Rubat C, Coudert P, Albuisson E, Bastide J, Couquelet J, Tronche P
Groupe de Recherches en Pharmacochimie, Clermont-Ferrand, France.
J Pharm Sci. 1992 Nov;81(11):1084-7. doi: 10.1002/jps.2600811108.

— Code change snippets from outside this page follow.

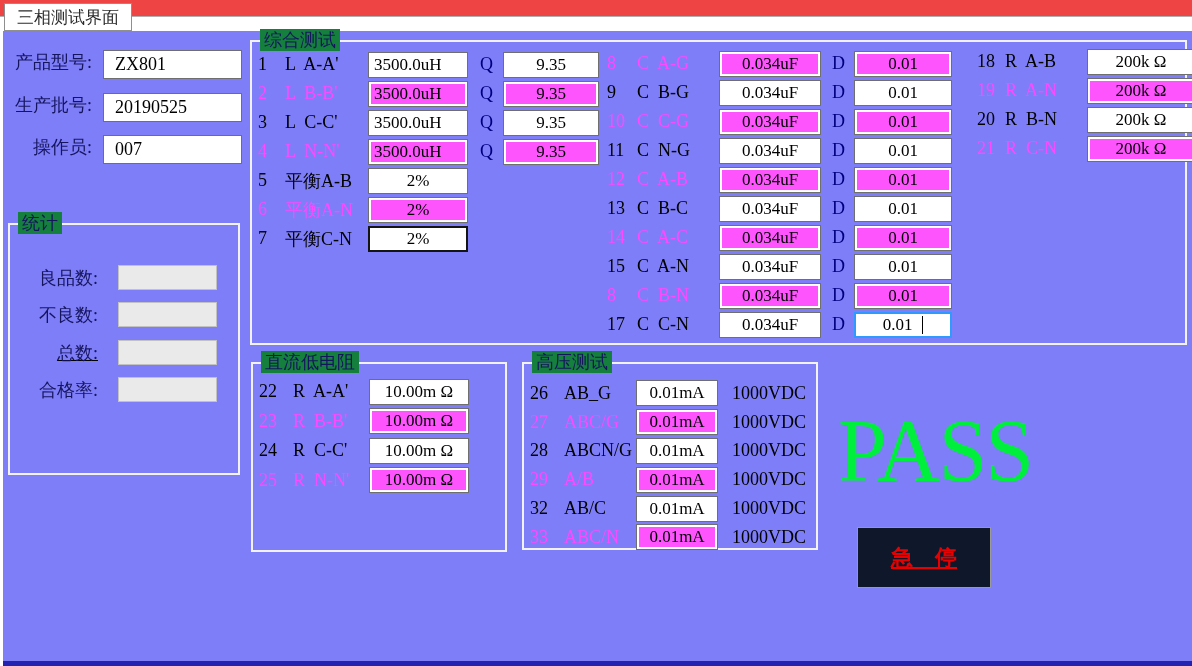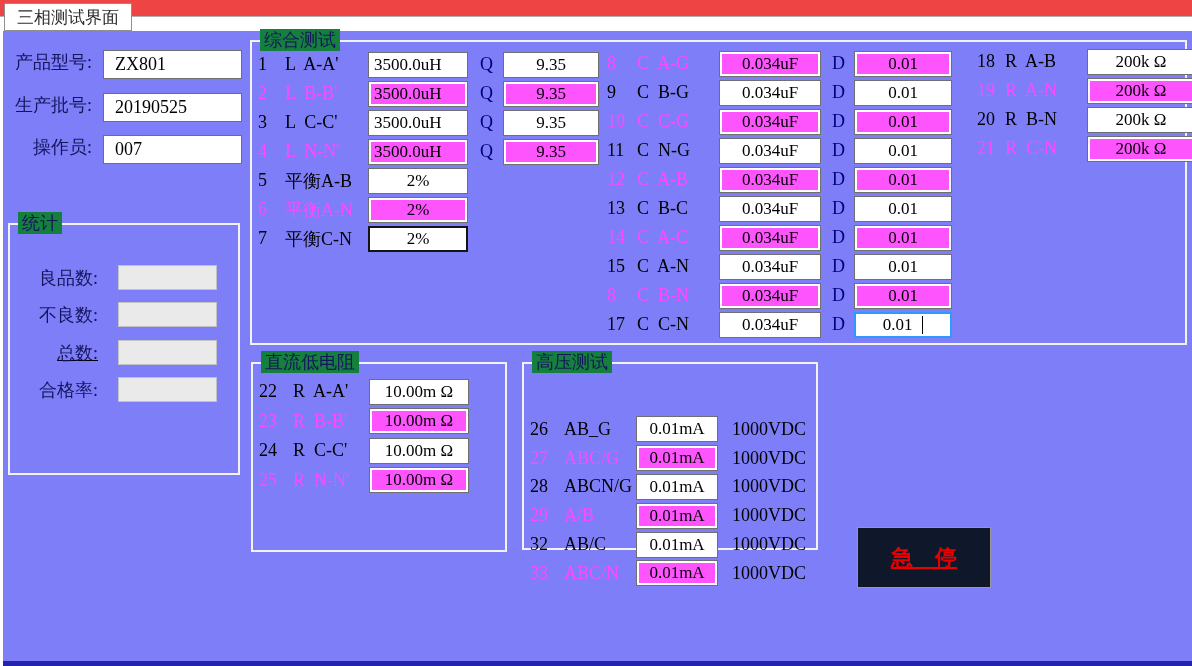--- a/index.html
+++ b/index.html
@@ -37,7 +37,7 @@
   
   .rows{position:absolute;}
   #c1{left:6px;top:8px;} #c2{left:355px;top:7px;} #c3{left:725px;top:5px;}
-  #dcrows{left:6px;top:13px;} #hvrows{left:6px;top:15px;margin-top:36px;}
+  #dcrows{left:6px;top:13px;} #hvrows{left:6px;top:15px;}
   .crow{display:flex;align-items:center;height:29px;}
   #dcrows .crow{height:29.5px;} #hvrows .crow{height:28.8px;}
   .num,.rlabel{font-size:18px;color:#000;white-space:pre;}

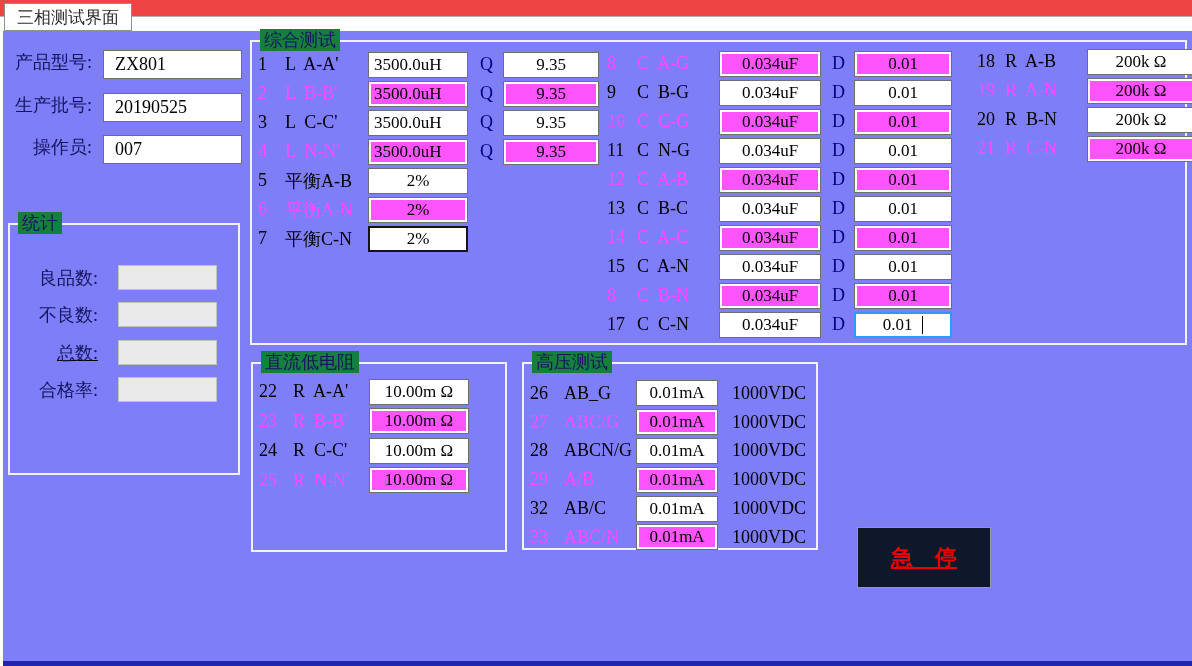--- a/index.html
+++ b/index.html
@@ -323,6 +323,7 @@
       </div>
   </div>
 
+  <div id="pass">PASS</div>
   <div id="stopbtn">急    停</div>
 
   <div id="bottom-strip"></div>

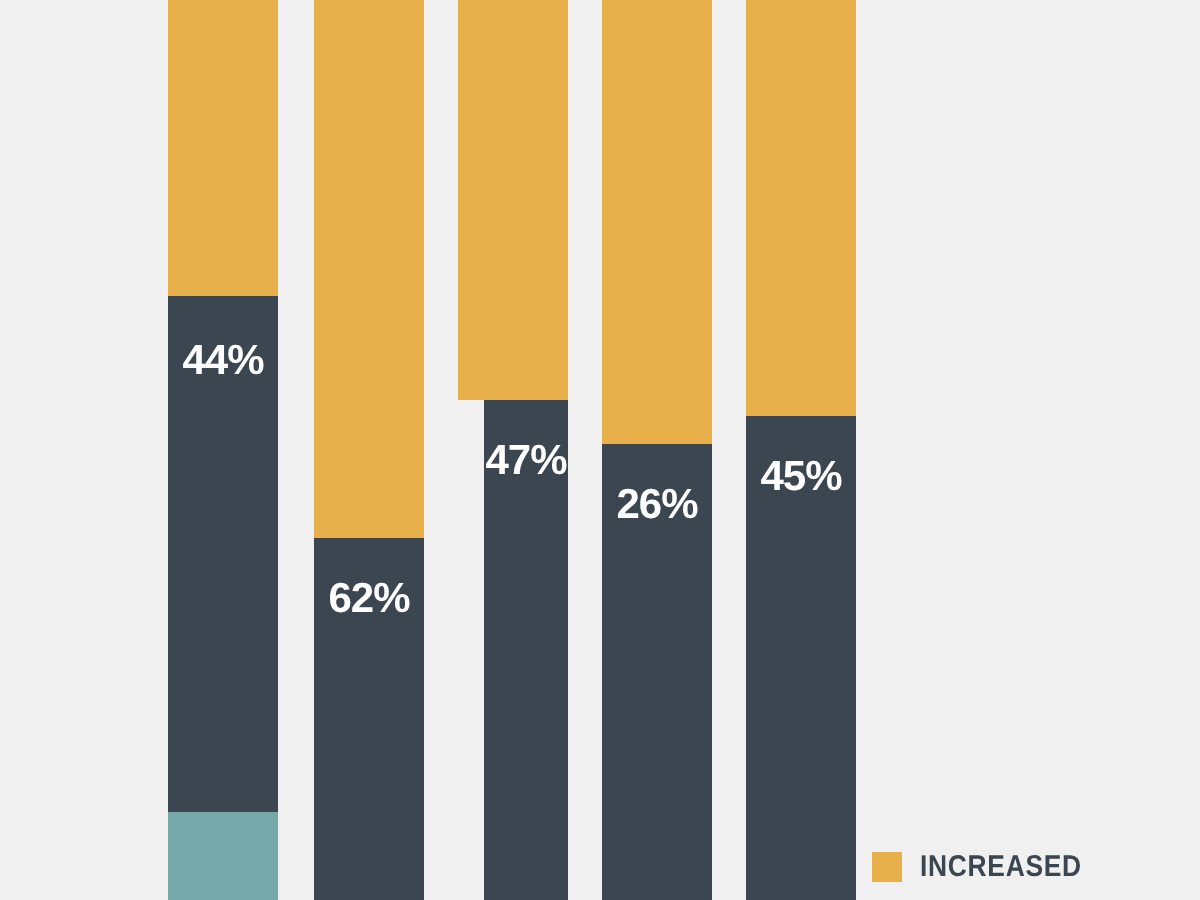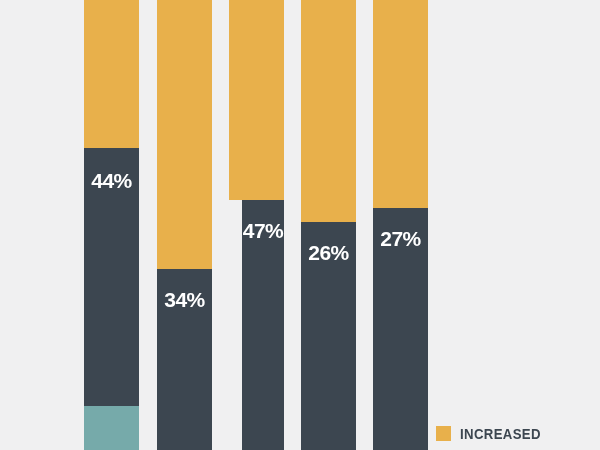--- a/index.html
+++ b/index.html
@@ -143,7 +143,7 @@
     <div class="bar-column" style="left:373px;width:55px;">
       <div class="seg seg-increased" style="top:0px;height:208px;"></div>
       <div class="seg seg-dark" style="top:208px;height:242px;">
-        <div class="seg-label" style="top:20px;">27%</div>
+        <div class="seg-label" style="top:20px;">45%</div>
       </div>
     </div>
 

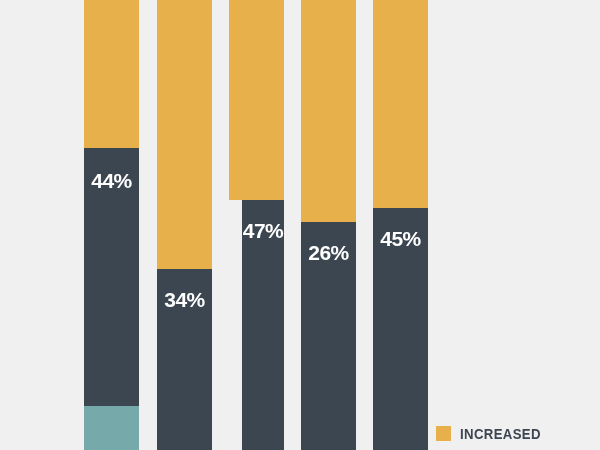--- a/index.html
+++ b/index.html
@@ -122,7 +122,7 @@
     <div class="bar-column" style="left:157px;width:55px;">
       <div class="seg seg-increased" style="top:0px;height:269px;"></div>
       <div class="seg seg-dark" style="top:269px;height:181px;">
-        <div class="seg-label" style="top:20px;">34%</div>
+        <div class="seg-label" style="top:20px;">62%</div>
       </div>
     </div>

A series of 5-arylidenepyridazin-3-ones substituted in the 2-position by an arylpiperazinoalkyl moiety (2-16) was synthesized and evaluated for analgesic activity. In the phenylbenzoquinone-induced writhing test, Mannich bases 2-14 were the most active compounds (6.1 < or = ED50 < or = 43.0 mg/kg, orally; ED50 is the half-maximal effective dose). Pyridazinones 8 and 9, with a 3-chlorophenylpiperazinomethyl substituent, also exhibited significant anti-inflammatory and antipyretic effects. The activities in the phenylbenzoquinone-induced writhing test were subjected to a Hansch analysis, and a significant correlation with lipophilicity and Hammett's constants was obtained.
合成了一系列在2-位被芳基哌嗪基烷基部分取代的5-亚芳基哒嗪-3-酮(2-16),并对其镇痛活性进行了评估。在苯醌诱发的扭体试验中,曼尼希碱2-14是活性最高的化合物(口服半数有效剂量ED50为6.1≤ED50≤43.0mg/kg;ED50是半数最大有效剂量)。具有3-氯苯基哌嗪甲基取代基的哒嗪酮8和9也表现出显著的抗炎和解热作用。对苯醌诱发扭体试验中的活性进行了Hansch分析,结果表明其与亲脂性和哈米特常数具有显著相关性。